Estaba por proponerle al ave tomarse un último descanso, cuando divisó luces en la lejanía.

—¡Allí está, Jaspen! ¡Es ciudad Doovati! —exclamó emocionado mientras el guingui comenzaba a descender.

«Ahora comienza la parte difícil», se dijo con mayor seriedad.

Ágil como de costumbre, Jaspen sobrevoló las inmediaciones de la ciudad, dando algunas vueltas en círculo para inspeccionar la zona. Winger avistó las ruinas de la Academia, un sector ahora cercado y cerrado al público. Sintió una nueva oleada de culpa. Poco después, reconoció el área donde se ubicaba su antiguo hospedaje. Por fortuna para él, no era un distrito céntrico y las silenciosas calles se encontraban vacías a aquellas horas.

Jaspen aterrizó con suavidad en un discreto callejón.

—No te preocupes —le dijo Winger, ya con los pies en el suelo—. Si todo sale bien, estaré de regreso en algunos minutos.

El guingui trinó levemente, dándole a entender que no se movería de su escondite. Protegido bajo la capucha de su capa roja, Winger abandonó el callejón y caminó con prisa hacia la pensión.

Durante el largo viaje aéreo había tenido tiempo para pensar en cómo entrar al hospedaje sin que nadie se percatara de su presencia. En el peor de los casos, podía utilizar algún conjuro para aturdir al somnoliento encargado de la noche, pero esperaba no tener que hacerlo.

Llegó hasta la entrada del lugar e ingresó con cautela.
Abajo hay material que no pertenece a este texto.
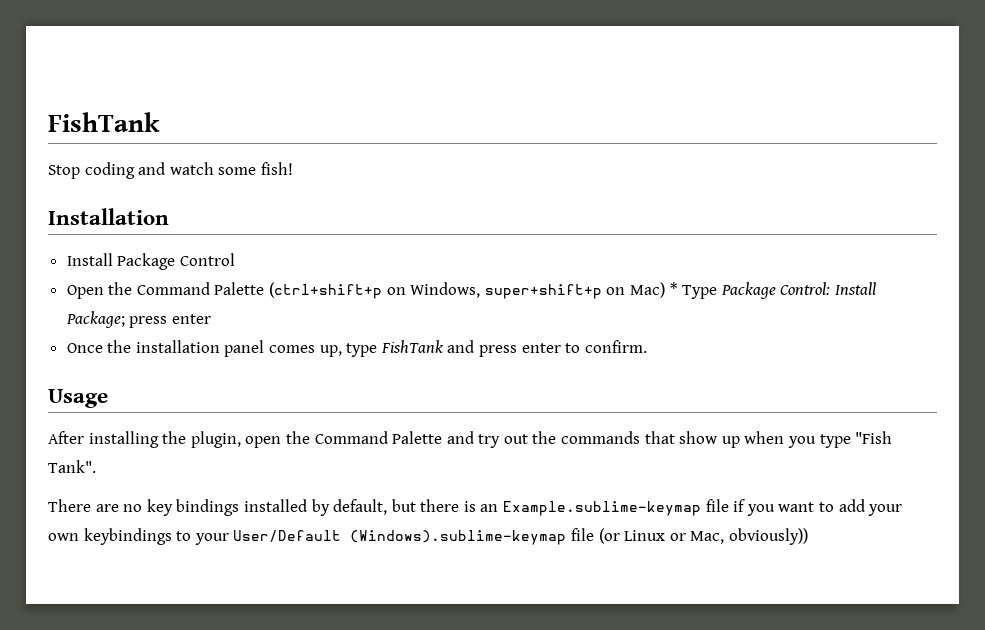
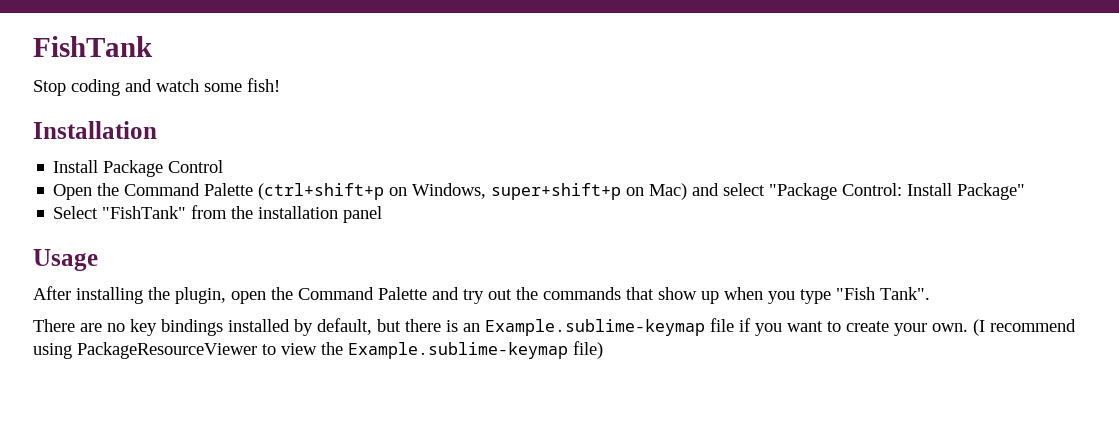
[669,282,876,299] [65,311,211,328] [66,340,647,357] * Type Package Control: Install Package; press enter // Once the installation panel comes up, type FishTank and press enter to confirm. -> [692,183,1026,200] [53,205,383,223] and select "Package Control: Install Package" // Select "FishTank" from the installation panel
[838,499,903,516] [48,528,808,545] add your own keybindings to your User/Default (Windows).sublime-keymap file (or Linux or Mac, obviously)) -> [846,319,1076,336] [33,341,603,359] create your own. (I recommend using PackageResourceViewer to view the Example.sublime-keymap file)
No se percató de la discreta figura que se ocultaba tras un árbol cercano...

Una vez en recepción, respiró aliviado al encontrar al dueño del lugar (el mismo que lo había registrado el día de su llegada a esa ciudad) dormido sobre el mostrador. Caminando en puntas de pie, Winger pasó por delante de él y subió las escaleras en dirección a las habitaciones. Las cosas continuaban siéndole por de más sencillas, pues la puerta ni siquiera estaba cerrada con llave. Miró hacia ambos lados del pasillo y entró.